In New Hampshire, Gabbard spent $1 million on television advertising, amounting to 19% of Bernie Sanders' expenses.[106][107] She held 130 campaign events, the second most after Andrew Yang, but neither gained traction in polls.[108] In the New Hampshire primary, Gabbard received 3.3% of votes and no national delegates.

In Nevada, she received 353 votes (0.3%) in the first alignment and 32 in the final alignment to get 4 of the 14,491 county convention delegates.[109]

March[edit]

In the American Samoan caucus, Gabbard received 103 votes — or 29.3% of the total caucus-goers — and, initially, one delegate.[110] She later earned a second delegate from American Samoa after an error made by the officials was discovered. Of the Super Tuesday primaries in the contiguous states, Gabbard received her highest percentage in Oklahoma, where she won 1.7% of the votes.[111] In Super Tuesday II, Gabbard received 868 votes (1%) in Idaho, 9,461 votes (1%) in Michigan, 989 votes (0%) in Mississippi, 4,879 votes (1%) in Missouri, and 89 votes (1%) in North Dakota.[112] She received 12,391 votes, or 0.85%, in the Washington State Democratic Primary.[113][114] Gabbard had a similar performance in the Super Tuesday III primaries, in each of which she received less than 1% of the vote.[115][116]

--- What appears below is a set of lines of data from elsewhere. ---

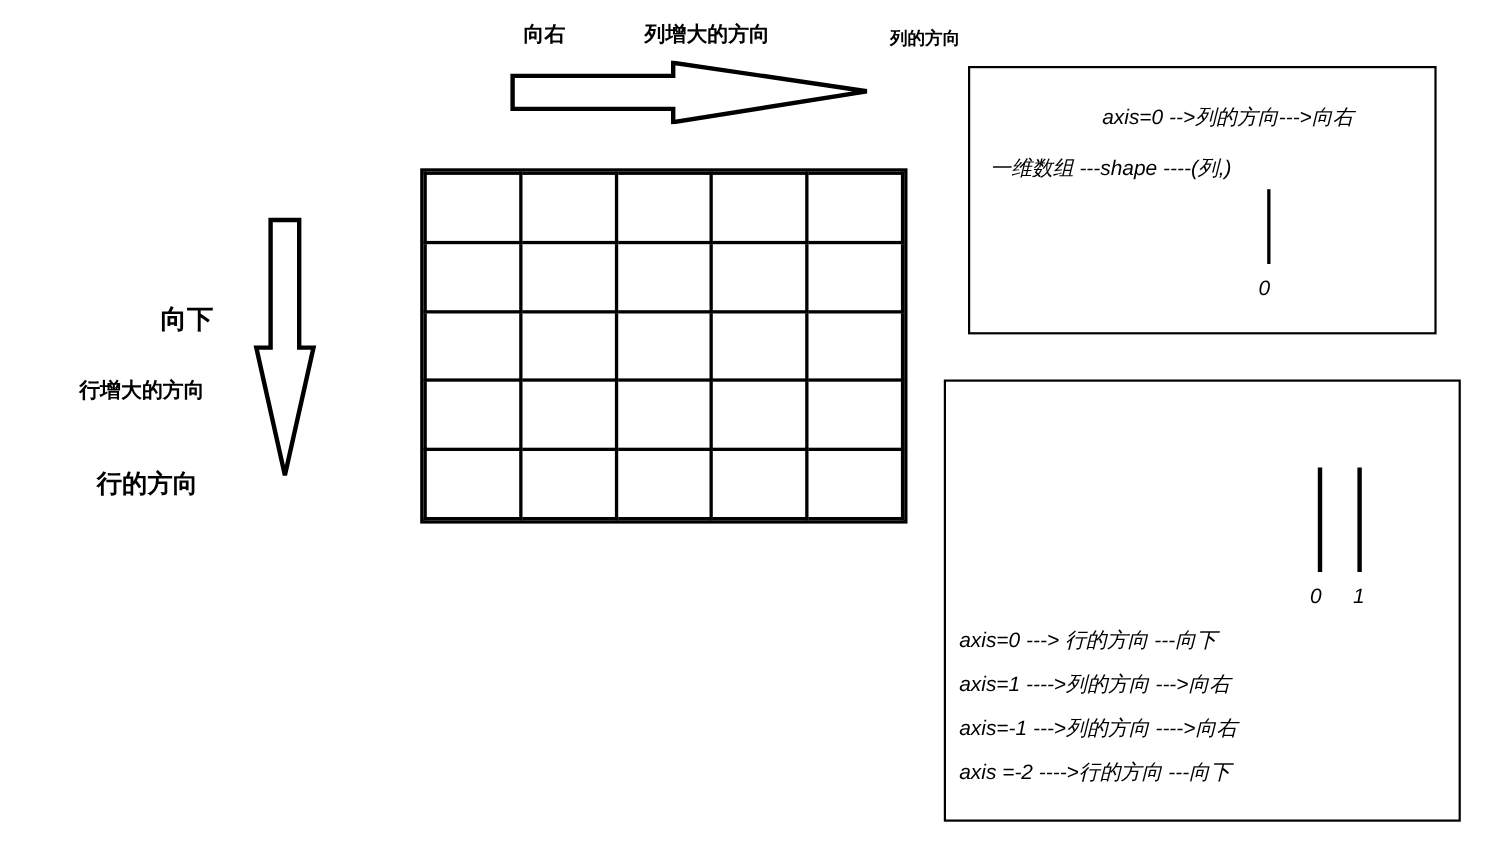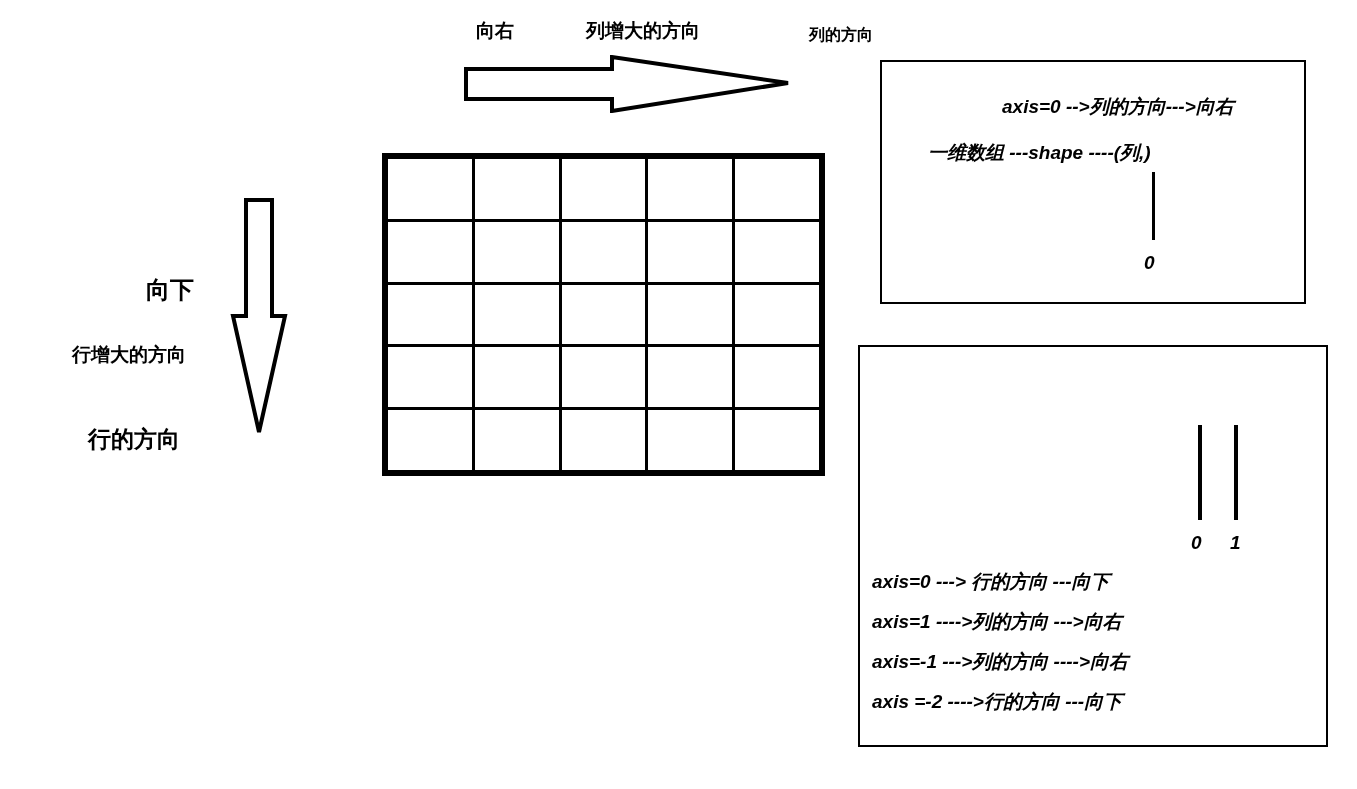--- a/index.html
+++ b/index.html
@@ -79,7 +79,7 @@
   .box-line {
     position: absolute;
     font-style: italic;
-    font-weight: bold;
+    font-weight: normal;
     white-space: nowrap;
     font-size: 19px;
     text-align: center;

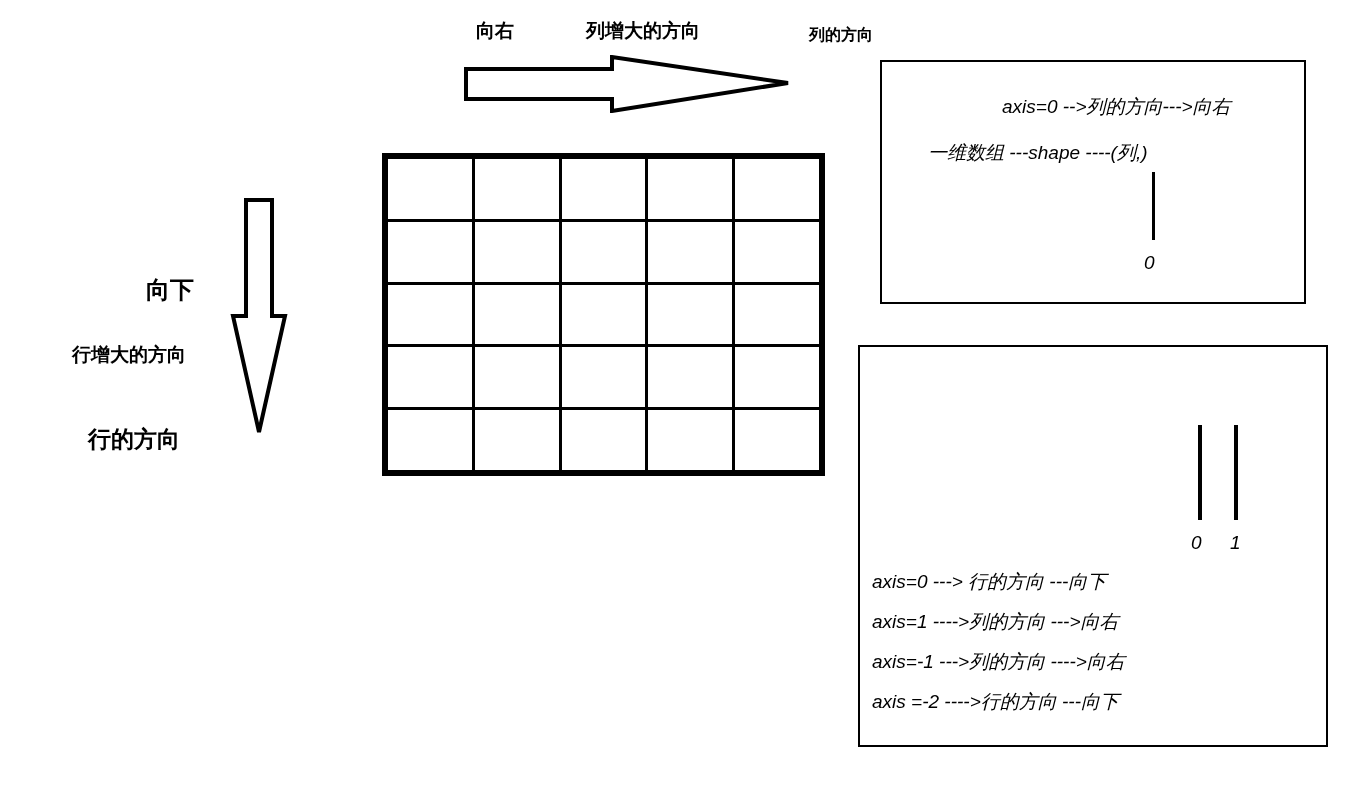--- a/index.html
+++ b/index.html
@@ -87,7 +87,7 @@
 
   
   #b1-axis0   { left: 120px; top: 32px; }
-  #b1-shape   { left: 18px;  top: 78px; margin-left: 28px; }
+  #b1-shape   { left: 18px;  top: 78px; }
   #b1-tick0   { position:absolute; left:270px; top:110px; width:3px; height:68px; background:#000; }
   #b1-idx0    { left: 262px; top: 190px; }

Following the suspension of the campaigns of all the Democratic Party candidates except Joe Biden and Bernie Sanders by early March 2020, Gabbard became the only woman or person of color still in the presidential race. She told ABC News she was staying in the race because it is "an opportunity to speak to Americans every single day about the sea change we need in our foreign policy."[117]

In March, during the coronavirus pandemic, Gabbard stated in a tweet that she was opposed to holding primaries until the pandemic eases due to the risk of the virus spreading, along with concerns that it could reduce turnout among elderly voters.[115]

On March 19, 2020, Gabbard dropped out of the 2020 election and endorsed then-candidate Joe Biden.[118][119][120]

After Campaign Suspension[edit]

After Gabbard's withdrawal from the race,[118] she received several results that were higher than her contiguous Super Tuesday peak of 1.7% in Oklahoma.[111] This included her 3.08% in Puerto Rico,[121] 2.75% in Nebraska,[122] 2.70% in Pennsylvania,[123] 2.23% in West Virginia,[124] and 1.73% in Oregon.[125] She did not earn any further delegates.[126]

Gabbard, who is of Samoan descent and 26% Southeast Asian[127][128] became the second woman of color (after Shirley Chisholm) and the first Asian-American and Pacific-Islander (AAPI) presidential candidate to earn major party primary delegates.[129] She was also the only non-white Democratic party candidate to earn delegates in the 2020 election cycle.[130]

Gabbard was the only candidate with primary delegates to not be invited to the 2020 Democratic National Convention (DNC).[130]

See also[edit]

Notes[edit]

  1. ^ A nesting doll is a type of toy that originated in Russia in the late 19th century and which remains commonly associated with Russia.[77][78]